#### What is being asked
If a line in the records below holds the string "snapshots", count it, and state only the final count.

#### Task inputs
-=-=-

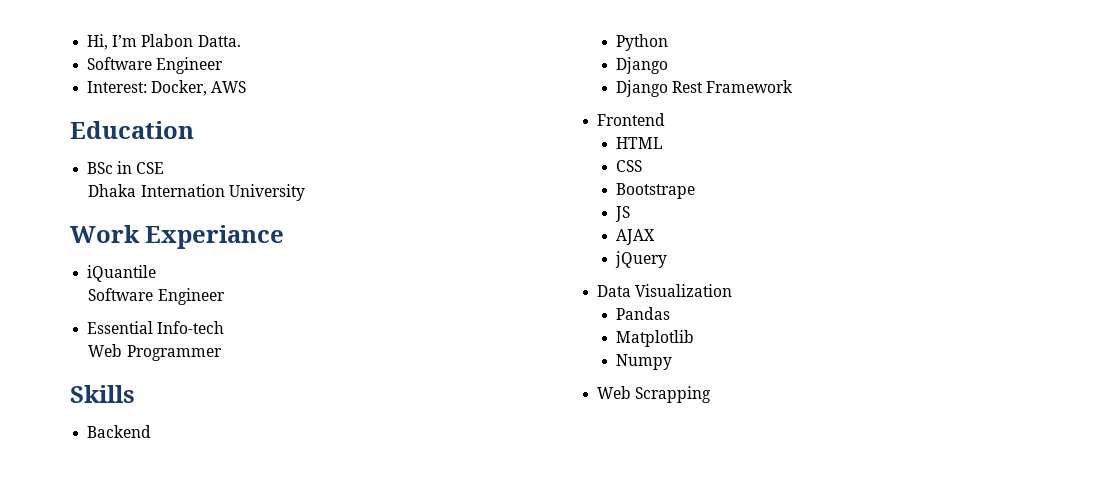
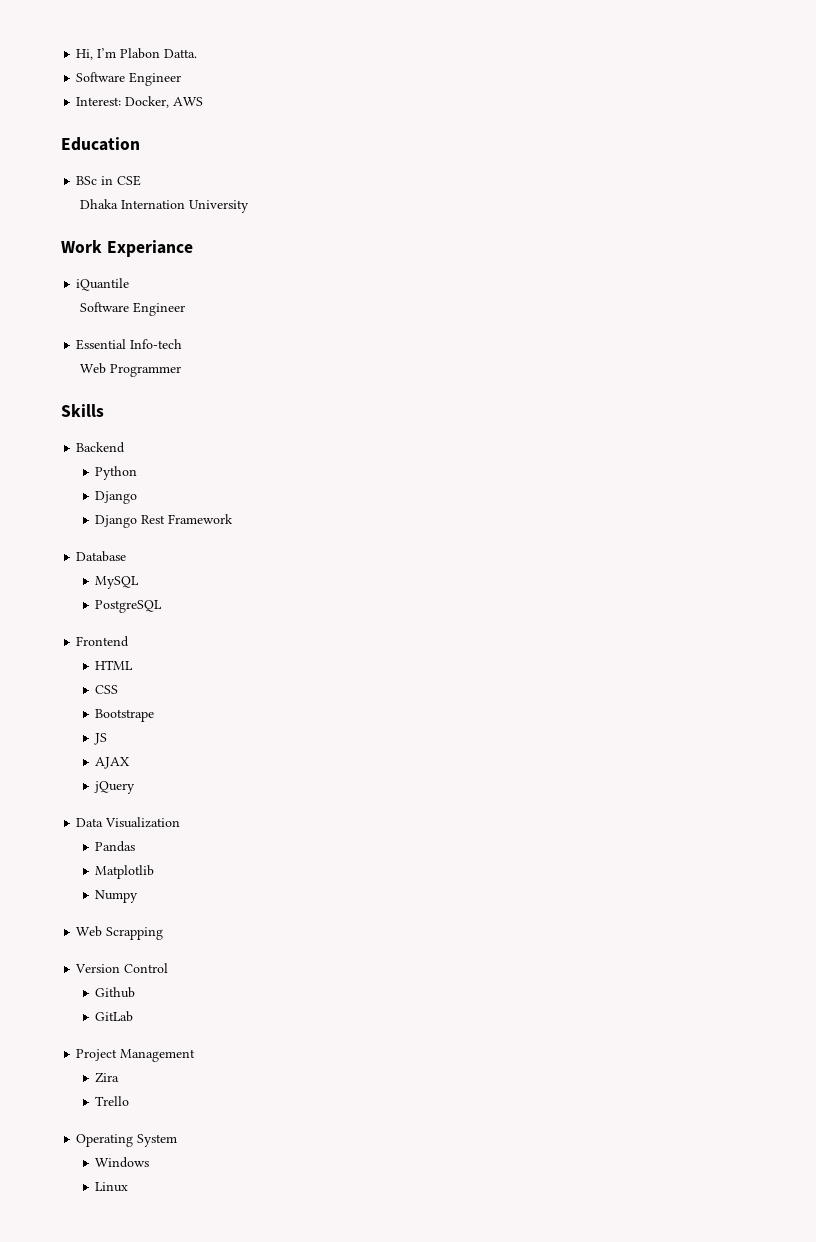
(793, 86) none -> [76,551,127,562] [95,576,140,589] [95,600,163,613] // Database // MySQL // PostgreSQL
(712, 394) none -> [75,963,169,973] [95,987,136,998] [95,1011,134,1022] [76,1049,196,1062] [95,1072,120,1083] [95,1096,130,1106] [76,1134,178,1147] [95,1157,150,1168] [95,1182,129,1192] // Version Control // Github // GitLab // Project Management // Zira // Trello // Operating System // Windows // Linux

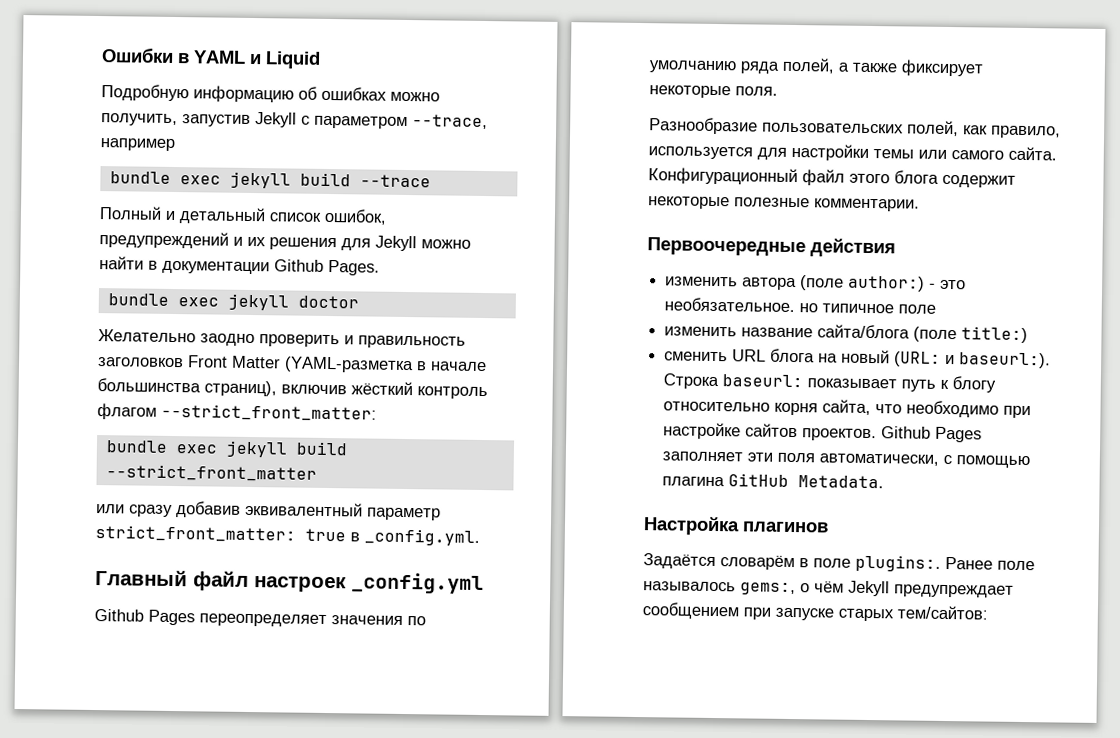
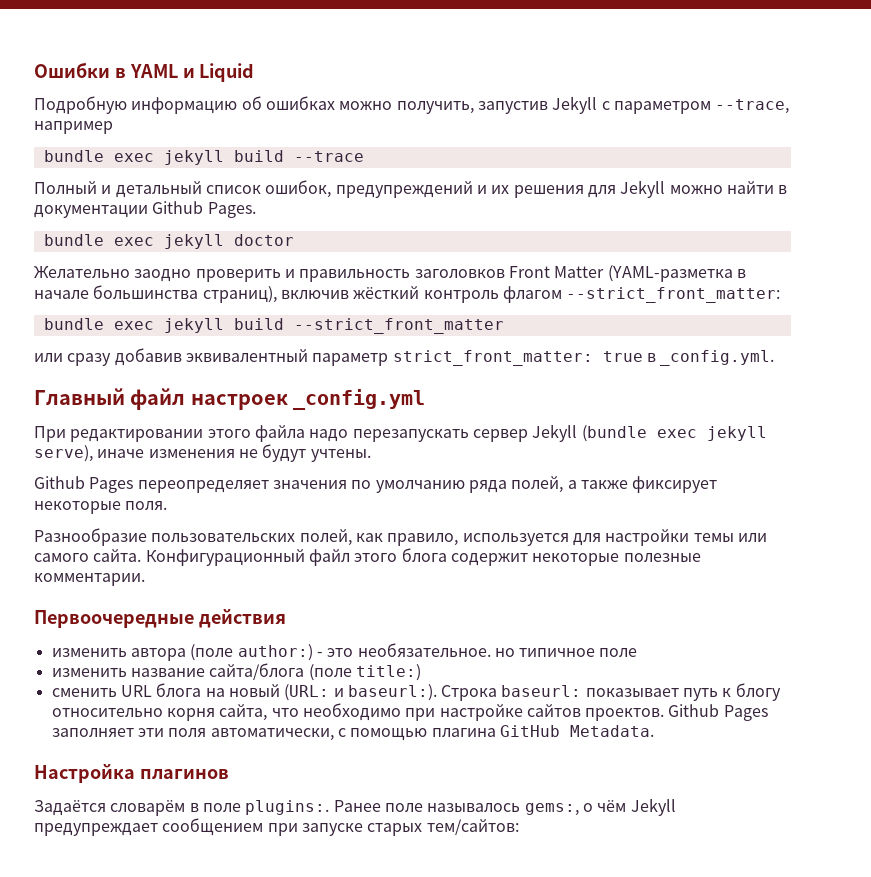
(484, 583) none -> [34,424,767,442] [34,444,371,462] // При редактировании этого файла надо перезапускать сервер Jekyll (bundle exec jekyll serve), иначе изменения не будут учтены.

-=-=-

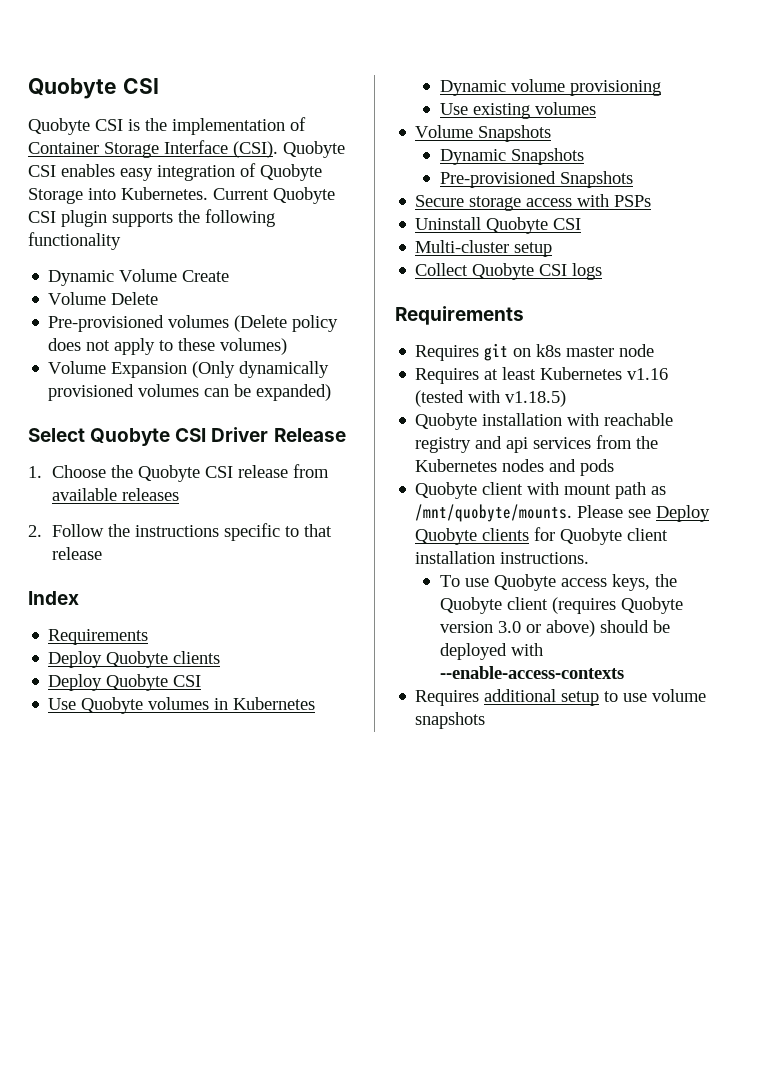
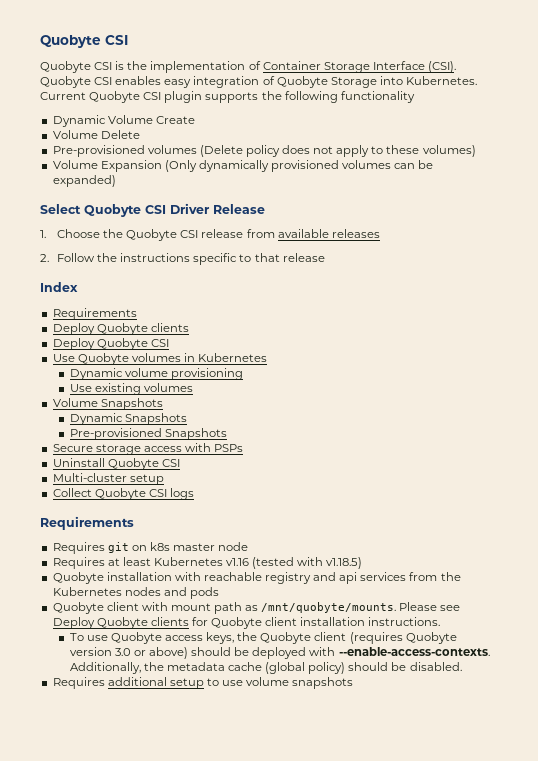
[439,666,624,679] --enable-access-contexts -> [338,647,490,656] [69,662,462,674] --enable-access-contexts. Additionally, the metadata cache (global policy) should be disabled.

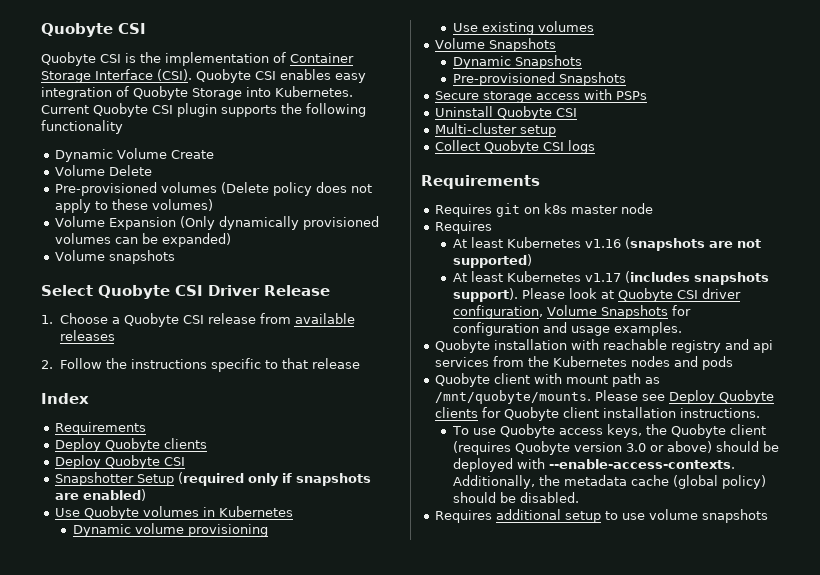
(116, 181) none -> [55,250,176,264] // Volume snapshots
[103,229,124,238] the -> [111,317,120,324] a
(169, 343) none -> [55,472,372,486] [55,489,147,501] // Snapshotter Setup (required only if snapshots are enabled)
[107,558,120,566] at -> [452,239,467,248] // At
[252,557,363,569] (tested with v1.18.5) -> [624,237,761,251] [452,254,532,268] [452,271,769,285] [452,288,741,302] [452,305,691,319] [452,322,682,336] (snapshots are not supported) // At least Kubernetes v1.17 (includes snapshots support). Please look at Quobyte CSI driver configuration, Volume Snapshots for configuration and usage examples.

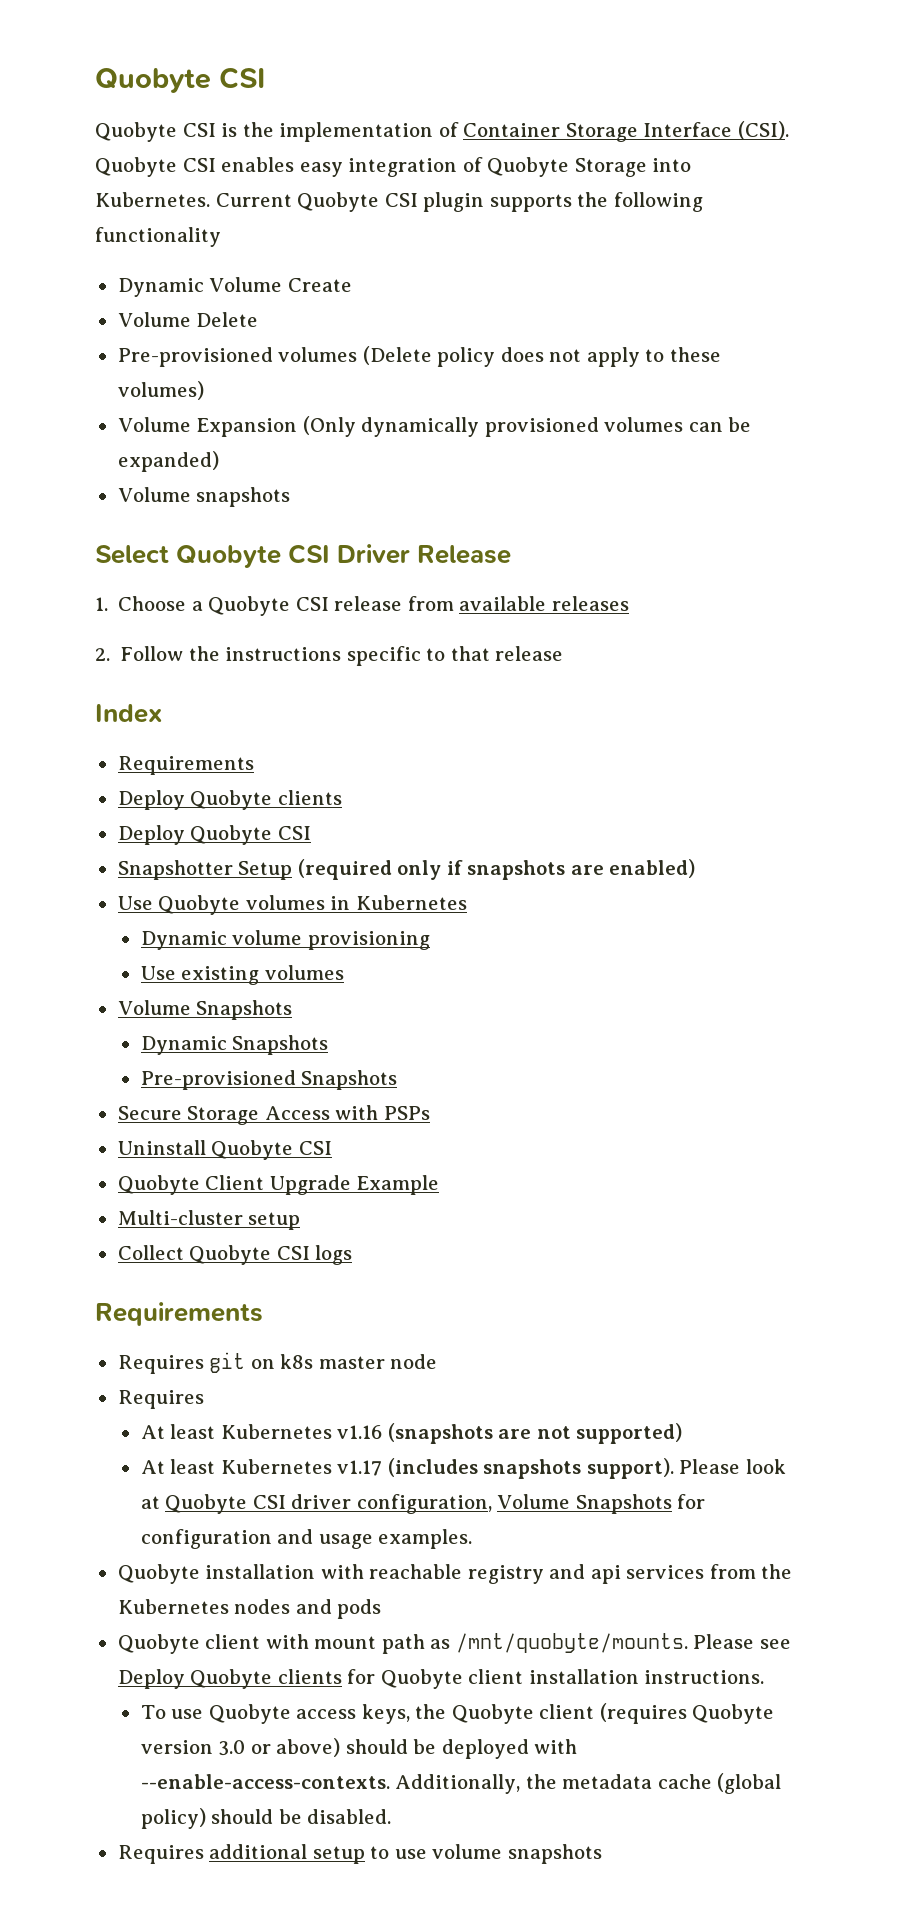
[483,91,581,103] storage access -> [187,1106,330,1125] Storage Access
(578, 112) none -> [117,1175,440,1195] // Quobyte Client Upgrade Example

-=-=-

#### Answer box
3